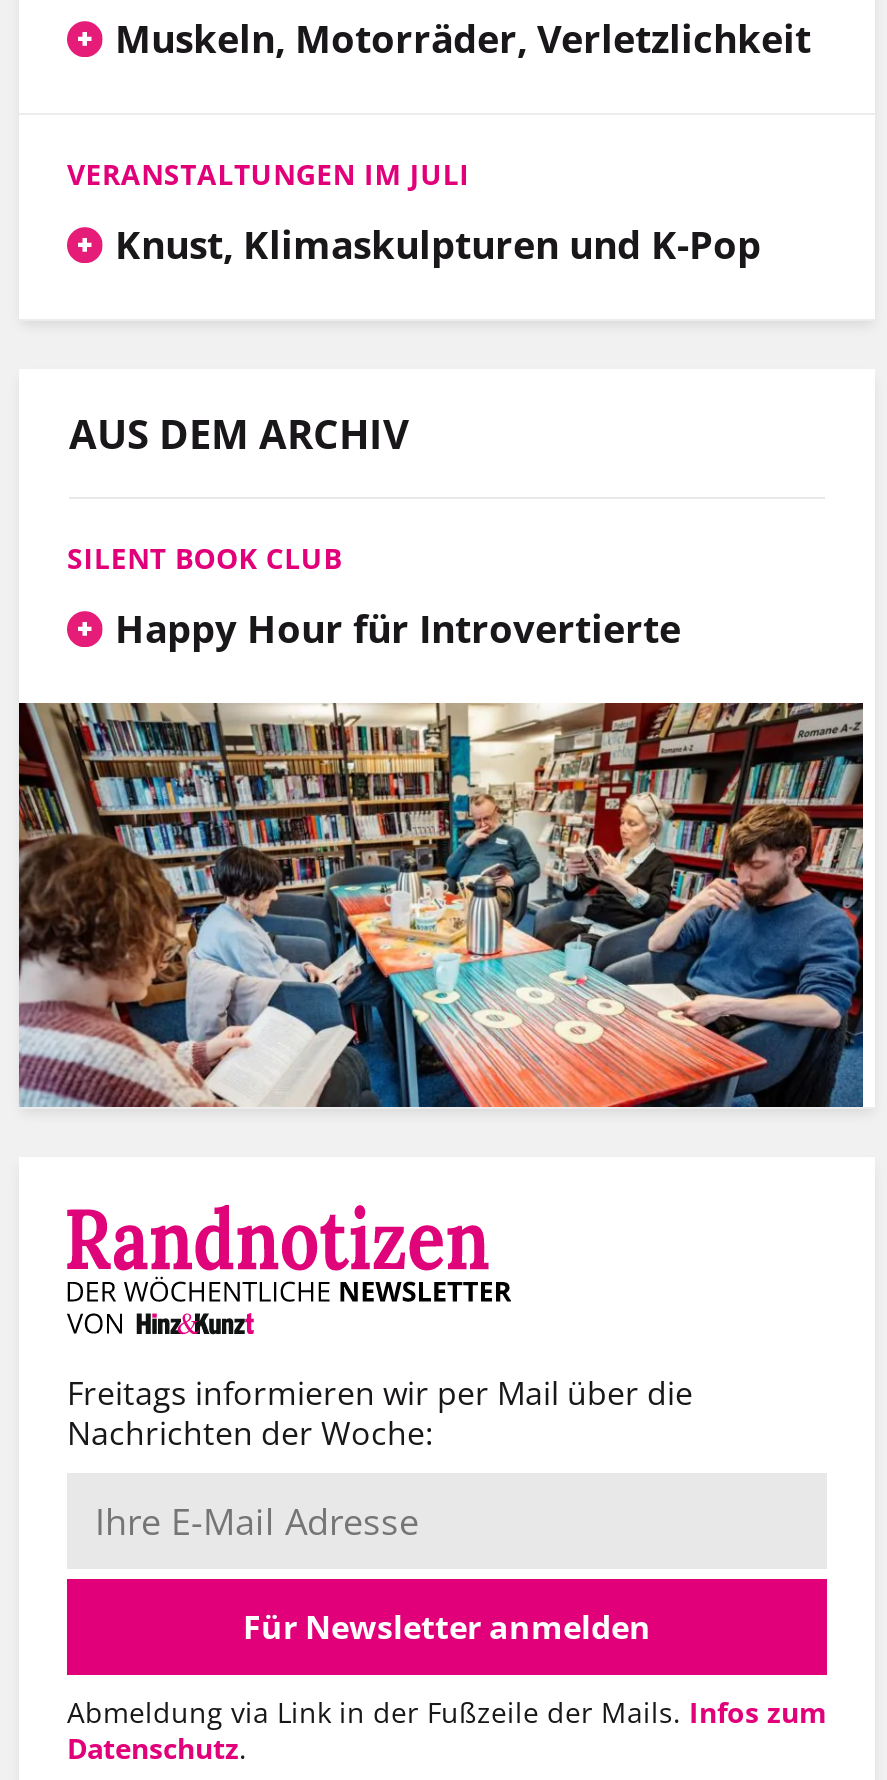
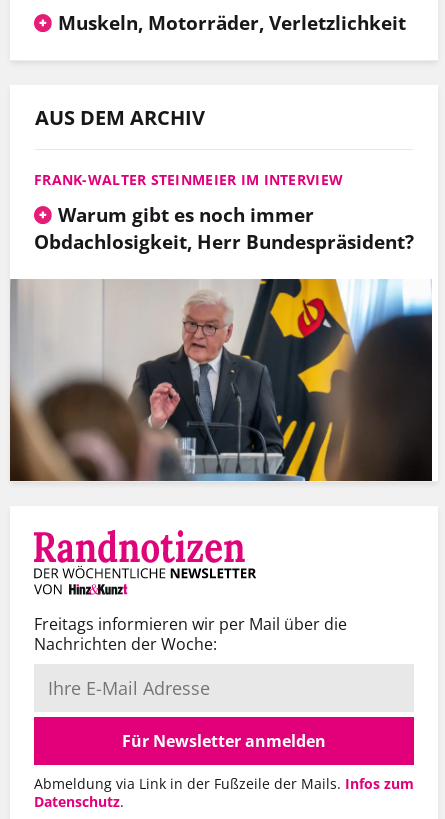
- VERANSTALTUNGEN IM JULI
- Knust, Klimaskulpturen und K-Pop

moved up: AUS DEM ARCHIV

- SILENT BOOK CLUB
- Happy Hour für Introvertierte
+ FRANK-WALTER STEINMEIER IM INTERVIEW
+ Warum gibt es noch immer
+ Obdachlosigkeit, Herr Bundespräsident?

- [image]
+ [image]
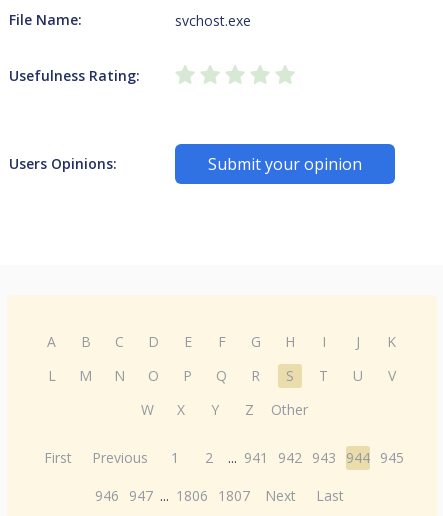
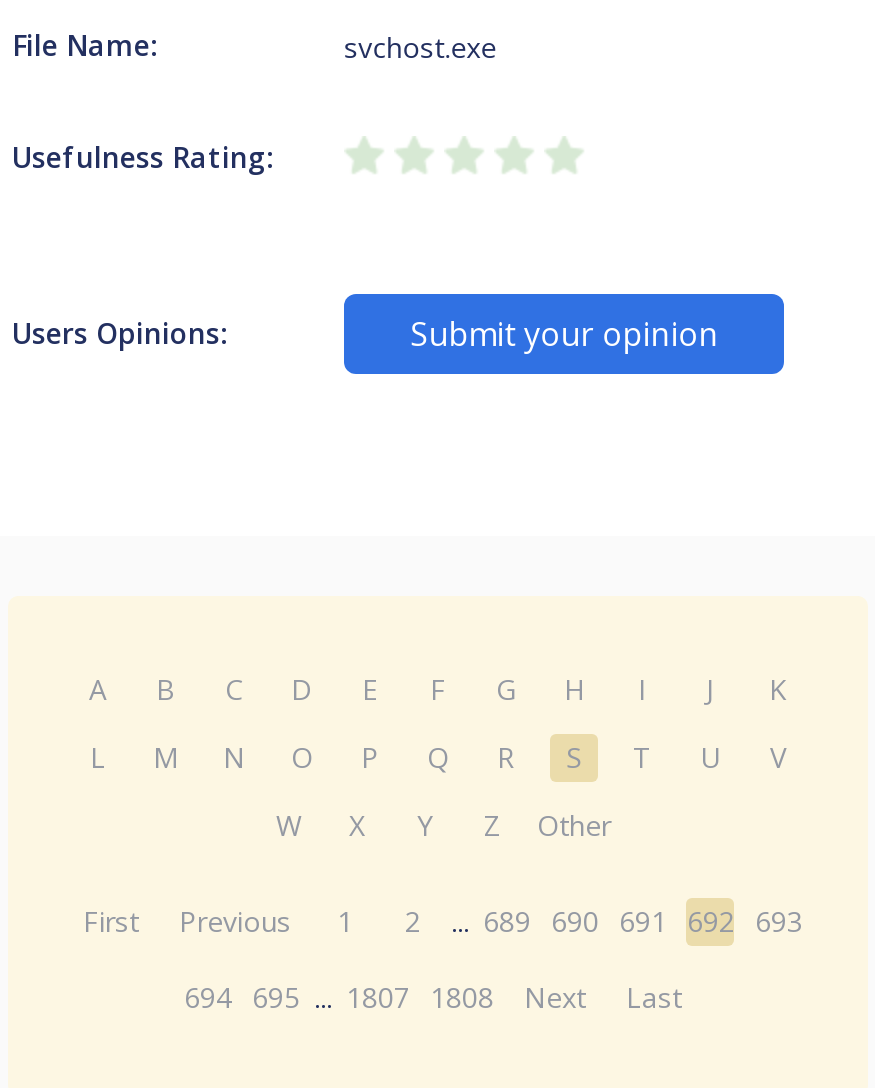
- First Previous 1 2 ... 941 942 943 944 945
+ First Previous 1 2 ... 689 690 691 692 693

- 946 947 ... 1806 1807 Next Last
+ 694 695 ... 1807 1808 Next Last
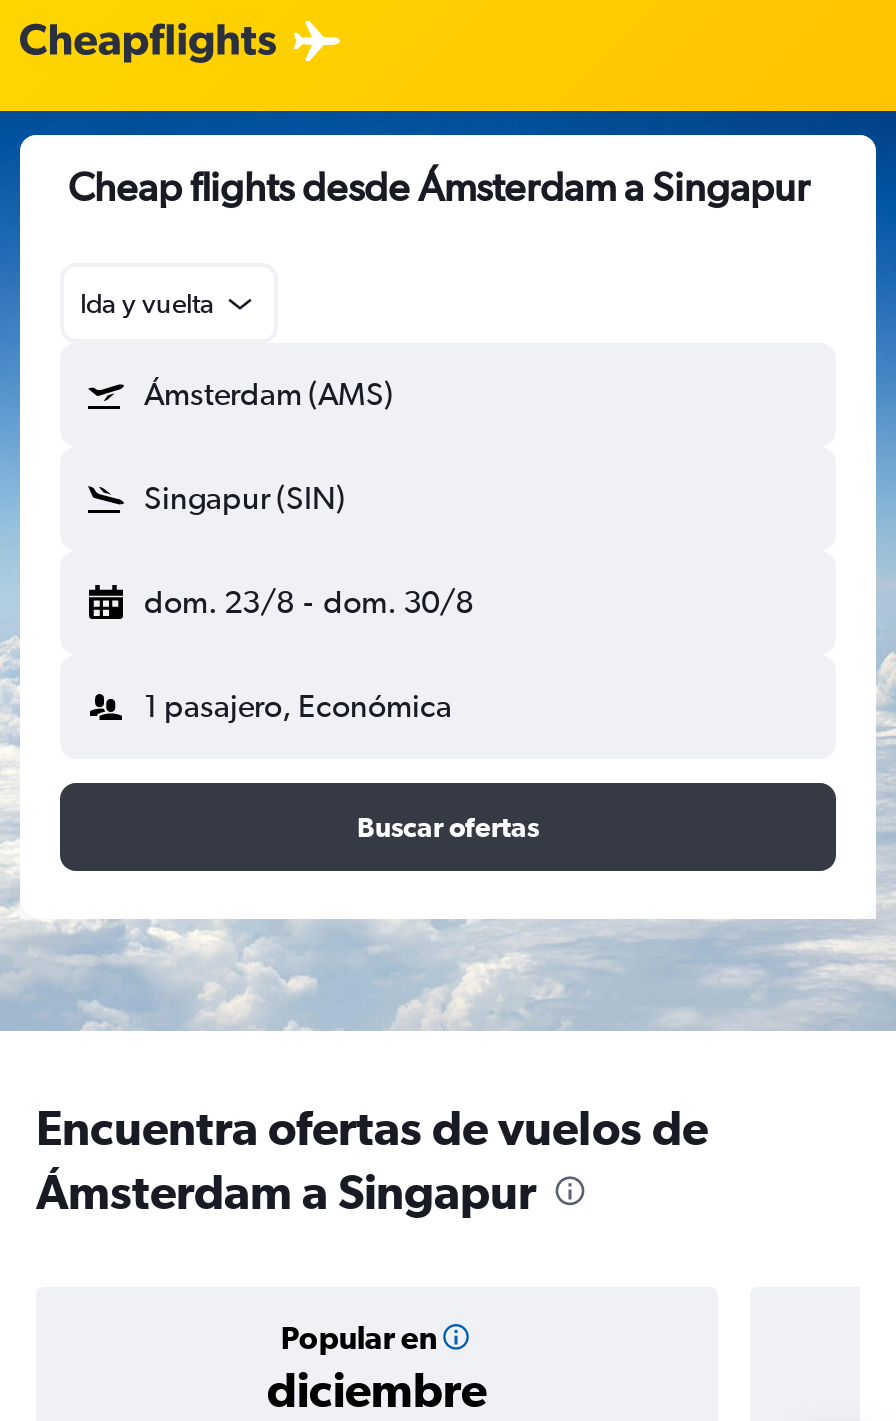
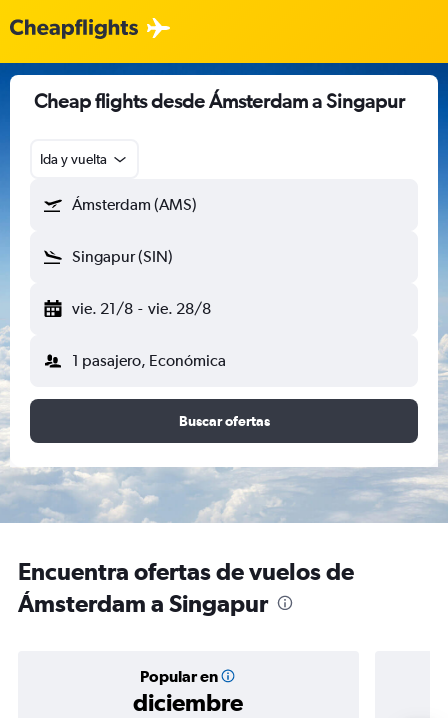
- dom. 23/8 - dom. 30/8
+ vie. 21/8 - vie. 28/8
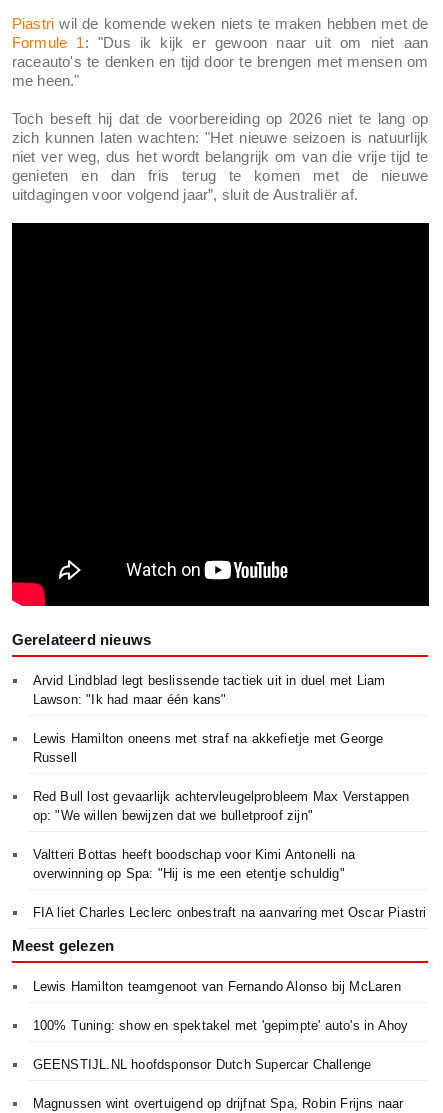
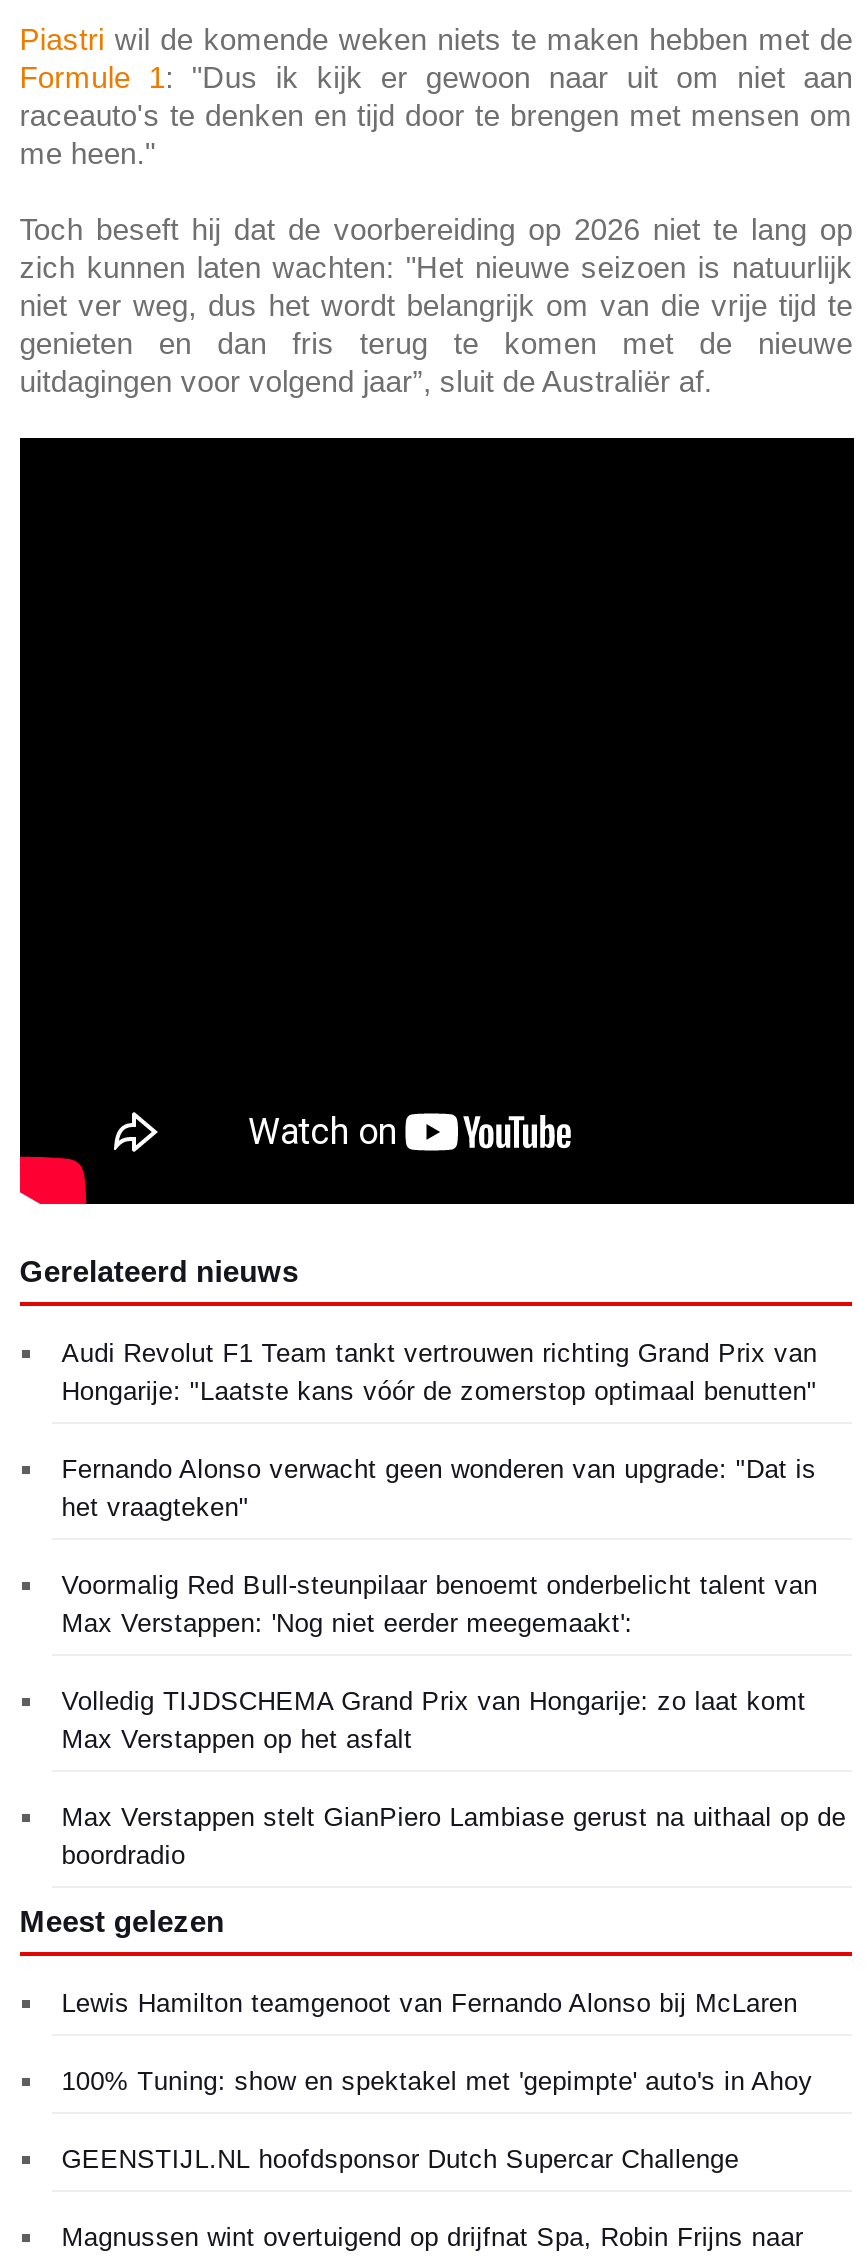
- Arvid Lindblad legt beslissende tactiek uit in duel met Liam
- Lawson: "Ik had maar één kans"
+ Audi Revolut F1 Team tankt vertrouwen richting Grand Prix van
+ Hongarije: "Laatste kans vóór de zomerstop optimaal benutten"

- Lewis Hamilton oneens met straf na akkefietje met George
- Russell
+ Fernando Alonso verwacht geen wonderen van upgrade: "Dat is
+ het vraagteken"

- Red Bull lost gevaarlijk achtervleugelprobleem Max Verstappen
- op: "We willen bewijzen dat we bulletproof zijn"
+ Voormalig Red Bull-steunpilaar benoemt onderbelicht talent van
+ Max Verstappen: 'Nog niet eerder meegemaakt':

- Valtteri Bottas heeft boodschap voor Kimi Antonelli na
- overwinning op Spa: "Hij is me een etentje schuldig"
+ Volledig TIJDSCHEMA Grand Prix van Hongarije: zo laat komt
+ Max Verstappen op het asfalt

- FIA liet Charles Leclerc onbestraft na aanvaring met Oscar Piastri
+ Max Verstappen stelt GianPiero Lambiase gerust na uithaal op de
+ boordradio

→ **TASK STATEMENT**
One number and nothing else is the answer: how many lines of the material include "Previous".

→ **RESULT OF THE EXERCISE**
2